- Pesquisadores da Universidade de Durham avaliaram a introdução de vegetais na alimentação de crianças por meio de cápsulas de pó de couve ou cenoura dadas a gestantes, repetidas quando os bebês tinham três semanas; aos três anos, as crianças consumiram os alimentos.
- Os especialistas compararam as expressões faciais dos bebês após a ingestão com imagens de ultrassom registradas antes do nascimento.
- Filhos expostos à couve ainda na gravidez mostraram melhor aceitação à couve; já a cenoura chegou a ser rejeitada.
- Em contrapartida, os filhos do grupo exposto à cenoura aceitaram a cenoura, enquanto a couve foi menos agradável para eles.
- Os pesquisadores ressaltam que, apesar de a amostra ser pequena e ser necessária mais investigação, os resultados sugerem memória gustativa ou olfativa duradoura e possível influência das escolhas alimentares futuras.
Pesquisadores da Universidade de Durham investigaram a aceitação de vegetais por bebês em três fases diferentes, buscando o momento com menor rejeição. O estudo alerta para o papel da exposição pré-natal na formação de preferências alimentares.
Para a experiência, gestantes receberam cápsulas com pó de couve ou cenoura. O experimento repetiu-se quando os bebês tinham três semanas. Aos três anos, as crianças consumiram os vegetais e foram avaliadas por meio de expressões faciais e imagens pré-natais de ultrassom.
A conclusão aponta que bebês expostos à couve no útero mostraram maior aceitação; já a cenoura foi mais bem recebida em outros casos, enquanto a couve foi mal aceita. A equipe observa padrões de memória gustativa relacionados à dieta materna.
Metodologia e resultados
O grupo analisou reações faciais das crianças após a ingestão e comparou com dados ultrassonográficos pré-natais.

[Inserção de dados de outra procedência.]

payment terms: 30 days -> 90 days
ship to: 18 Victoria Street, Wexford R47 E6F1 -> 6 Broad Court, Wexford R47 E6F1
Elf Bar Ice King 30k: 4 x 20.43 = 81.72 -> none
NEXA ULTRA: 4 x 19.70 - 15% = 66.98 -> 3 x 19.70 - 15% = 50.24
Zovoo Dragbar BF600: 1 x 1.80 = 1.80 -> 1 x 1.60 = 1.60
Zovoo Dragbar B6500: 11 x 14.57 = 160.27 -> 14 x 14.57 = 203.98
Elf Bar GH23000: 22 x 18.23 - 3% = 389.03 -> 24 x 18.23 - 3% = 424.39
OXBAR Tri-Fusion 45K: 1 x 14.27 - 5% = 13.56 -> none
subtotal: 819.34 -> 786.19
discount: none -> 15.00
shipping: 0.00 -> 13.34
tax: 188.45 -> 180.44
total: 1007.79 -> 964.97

A pesquisa sugere que sabores vivenciados no final da gravidez podem influenciar preferências futuras, ainda que com amostra pequena.
Implicações e próximos passos
Os autores ressaltam que mais estudos são necessários para confirmar a relação entre alimentação materna gestacional e escolhas alimentares na infância. As descobertas abrem caminho para intervenções dietéticas precoces.